======== Data to process
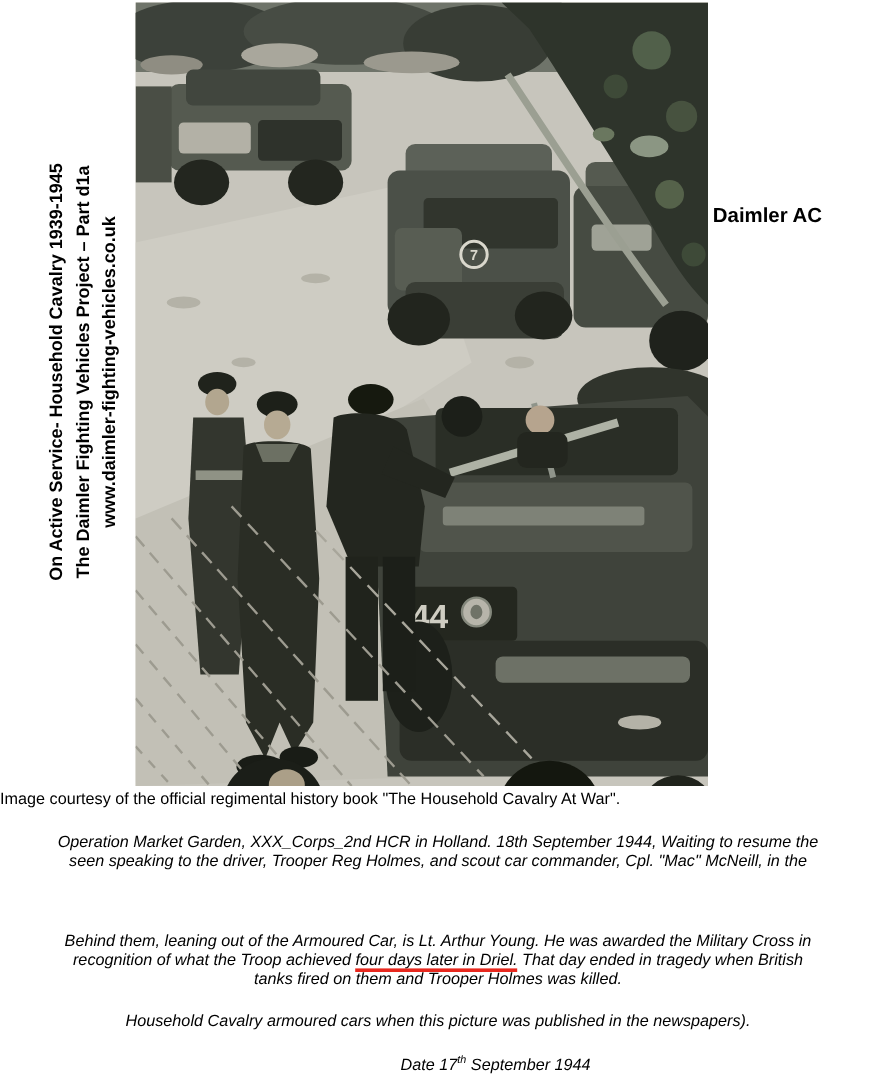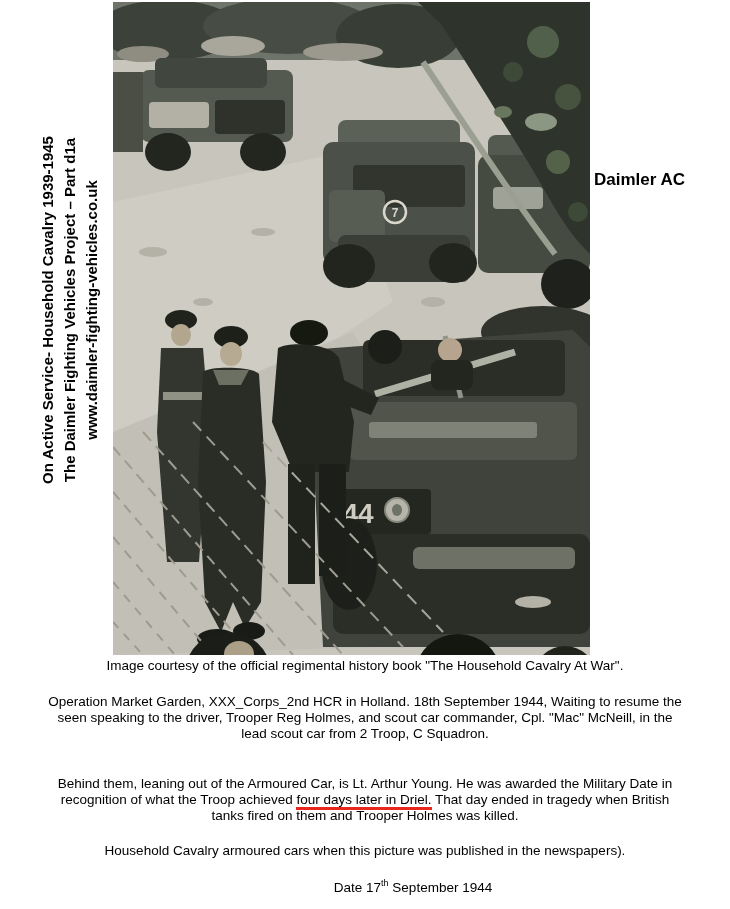--- a/index.html
+++ b/index.html
@@ -47,7 +47,6 @@
     left: 0;
     top: 658px;
     width: 730px;
-    text-align: center;
     font-size: 13.5px;
     line-height: 16px;
   }

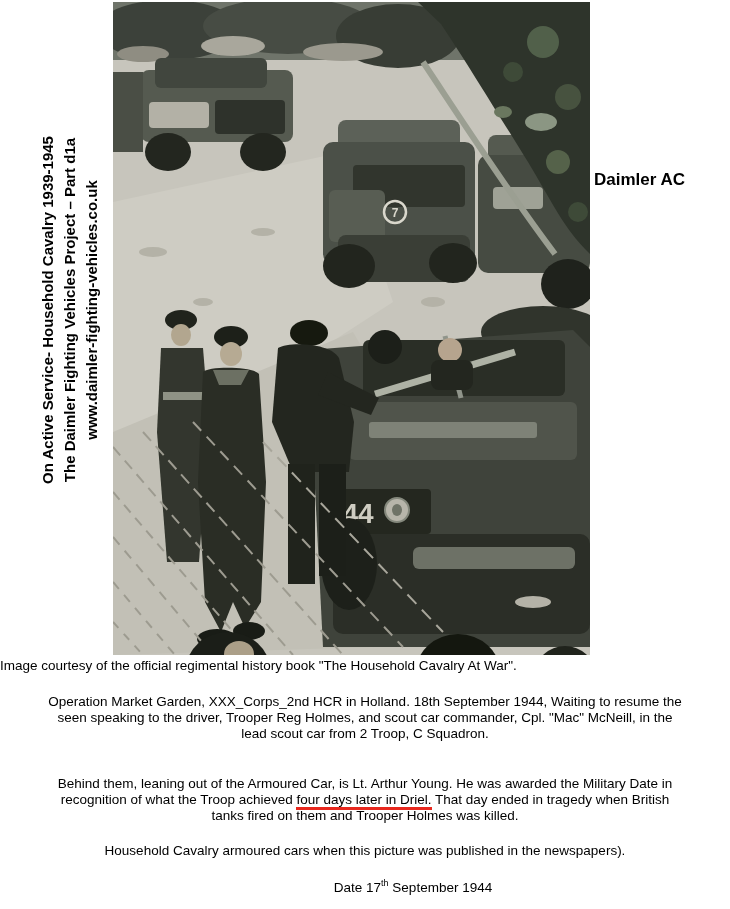--- a/index.html
+++ b/index.html
@@ -57,6 +57,7 @@
     text-align: center;
     font-size: 13.5px;
     line-height: 16px;
+    font-style: italic;
   }
   .p1 { top: 694px; }
   .p2 { top: 776px; }

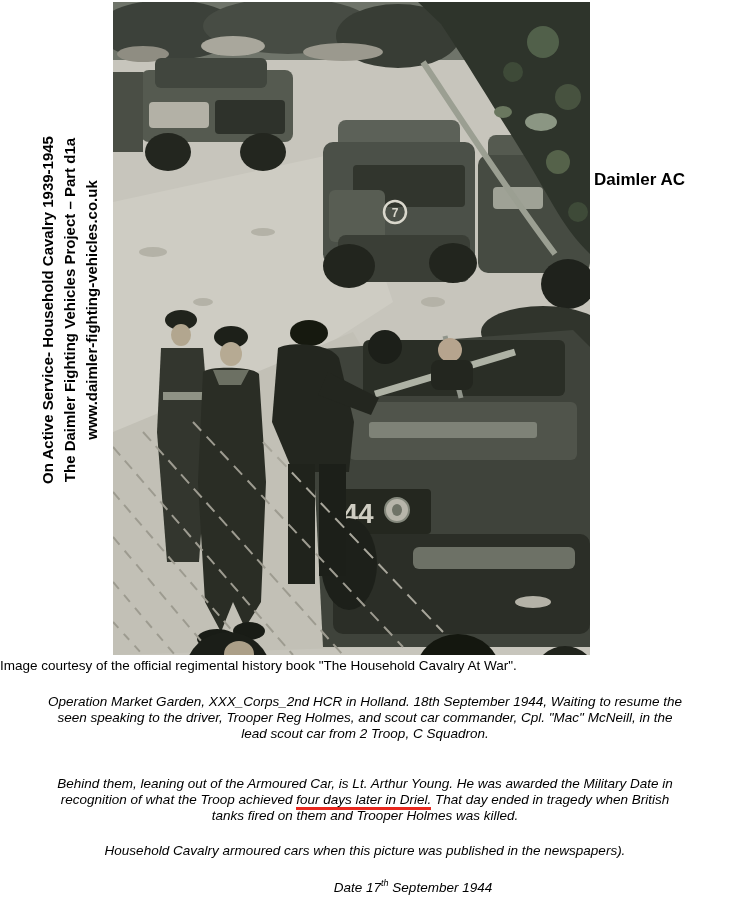--- a/index.html
+++ b/index.html
@@ -208,7 +208,6 @@
   <div class="bodyblock p1">
     <div>Operation Market Garden, XXX_Corps_2nd HCR in Holland. 18th September 1944, Waiting to resume the</div>
     <div>seen speaking to the driver, Trooper Reg Holmes, and scout car commander, Cpl. "Mac" McNeill, in the</div>
-    <div>lead scout car from 2 Troop, C Squadron.</div>
   </div>
 
   <div class="bodyblock p2">

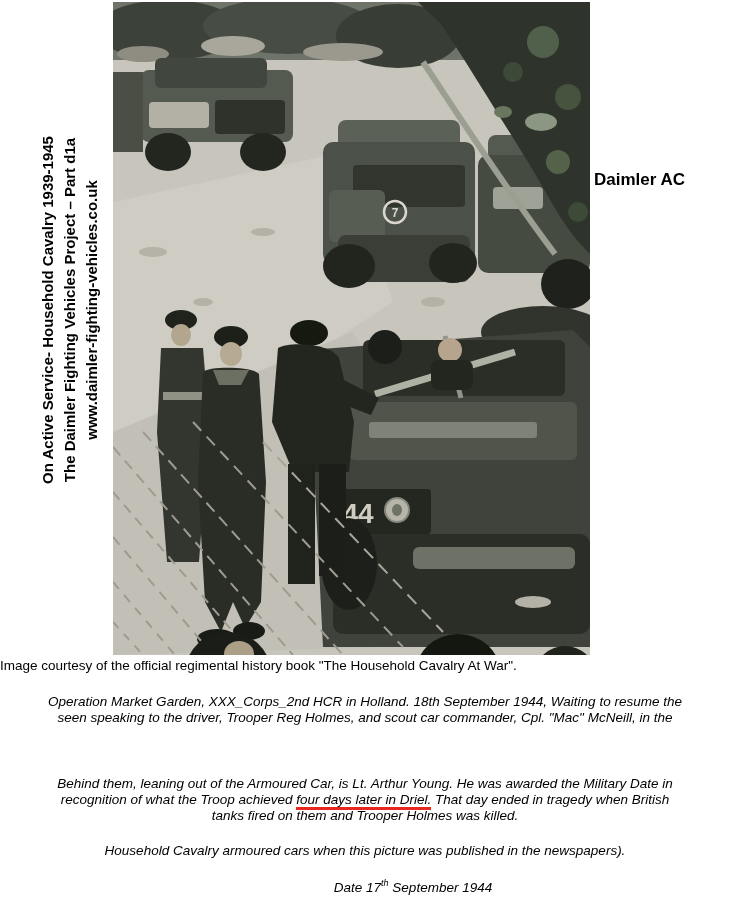--- a/index.html
+++ b/index.html
@@ -211,7 +211,7 @@
   </div>
 
   <div class="bodyblock p2">
-    <div>Behind them, leaning out of the Armoured Car, is Lt. Arthur Young. He was awarded the Military Date in</div>
+    <div>Behind them, leaning out of the Armoured Car, is Lt. Arthur Young. He was awarded the Military Cross in</div>
     <div><span>recognition of what the Troop achieved </span><span class="red-underline" style="border-bottom-color: rgb(232, 40, 30);">four days later in Driel.</span><span> That day ended in tragedy when British</span></div>
     <div>tanks fired on them and Trooper Holmes was killed.</div>
   </div>

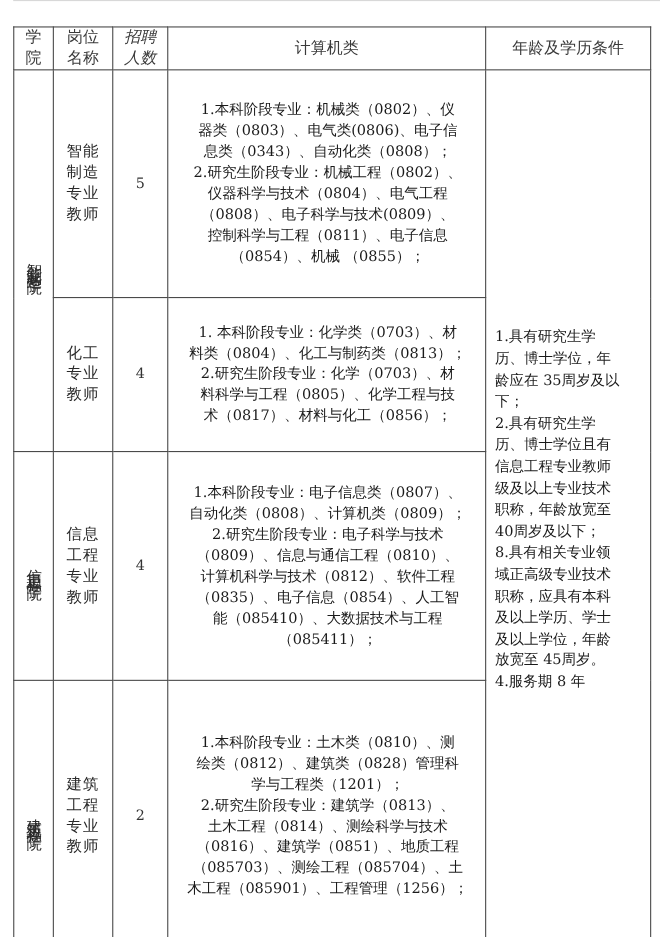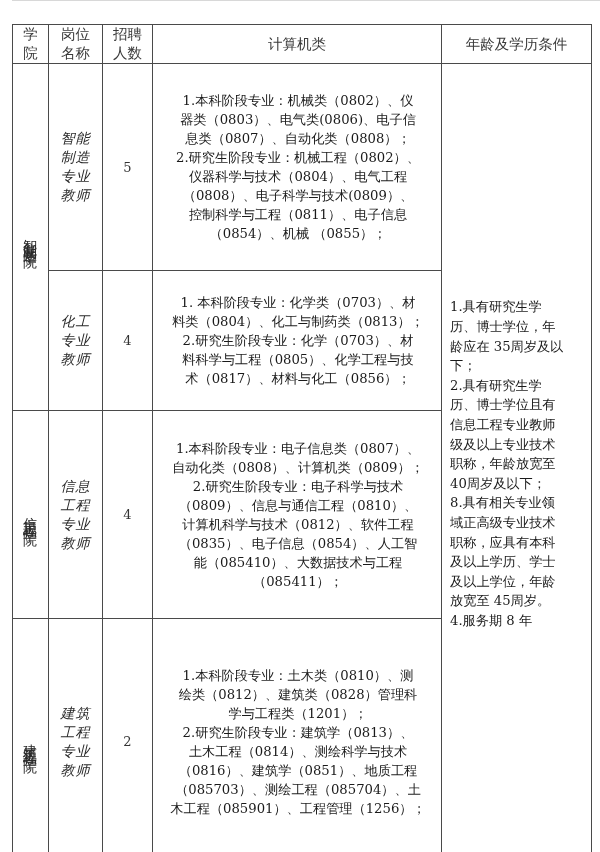--- a/index.html
+++ b/index.html
@@ -117,7 +117,7 @@
             <div style="width:30px;margin:0 auto;">岗位名称</div>
           </th>
         <th>
-            <div style="width:30px;margin:0 auto;">招聘人数</div>
+            <div style="width:30px;margin:0 auto;font-style:italic;">招聘人数</div>
           </th>
         <th>计算机类</th>
         <th>年龄及学历条件</th>

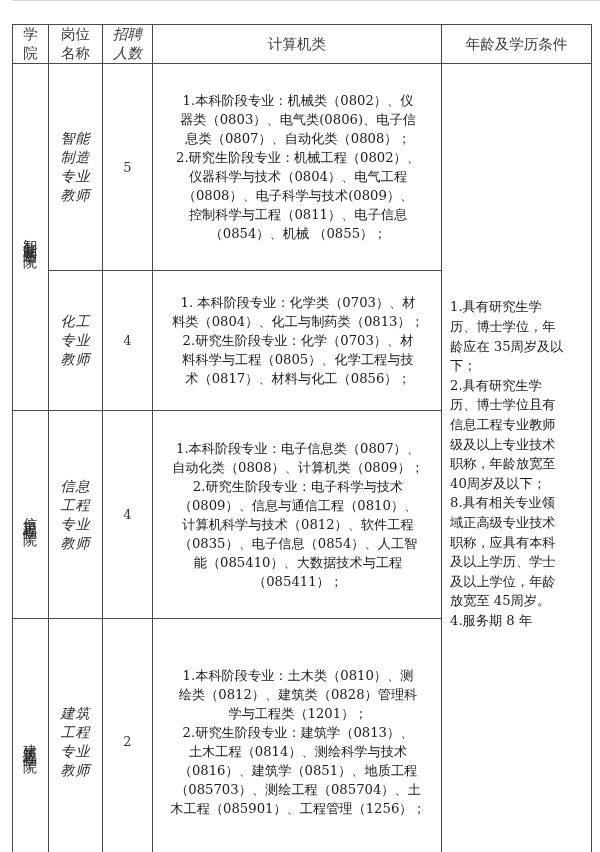--- a/index.html
+++ b/index.html
@@ -61,7 +61,6 @@
   .college-cell { text-align: center; }
   .pos-cell {
     text-align: center;
-    font-style: italic;
   }
   .pos-text {
     display: inline-block;

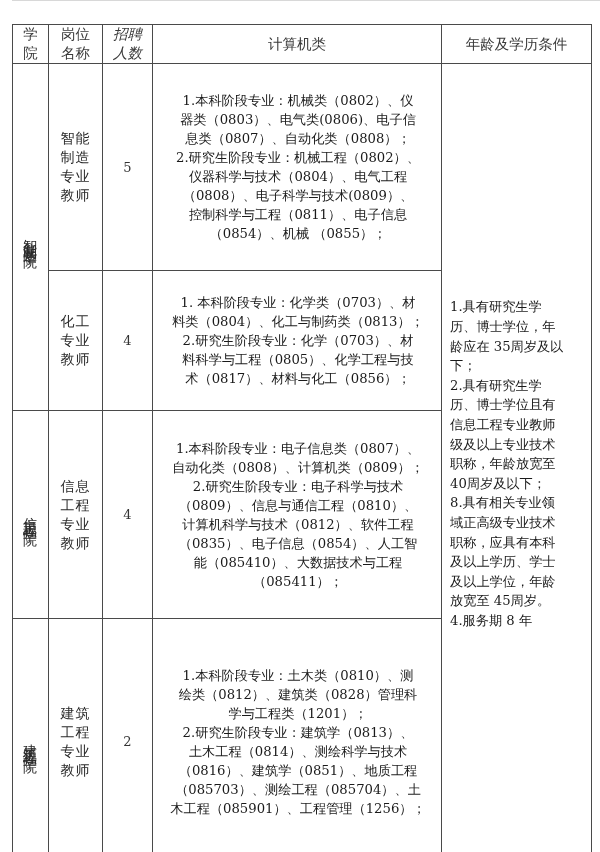--- a/index.html
+++ b/index.html
@@ -135,7 +135,7 @@
         <td class="req-cell">
           <span class="req-line">1.本科阶段专业：机械类（0802）、仪</span>
           <span class="req-line">器类（0803）、电气类(0806)、电子信</span>
-          <span class="req-line">息类（0807）、自动化类（0808）；</span>
+          <span class="req-line">息类（0343）、自动化类（0808）；</span>
           <span class="req-line">2.研究生阶段专业：机械工程（0802）、</span>
           <span class="req-line">仪器科学与技术（0804）、电气工程</span>
           <span class="req-line">（0808）、电子科学与技术(0809）、</span>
================
* Directions for this task *
Return every line of the entries above that the string "them" appears in.

* Your solution *
-    <div>Behind them, leaning out of the Armoured Car, is Lt. Arthur Young. He was awarded the Military Date in</div>
+    <div>Behind them, leaning out of the Armoured Car, is Lt. Arthur Young. He was awarded the Military Cross in</div>
     <div>tanks fired on them and Trooper Holmes was killed.</div>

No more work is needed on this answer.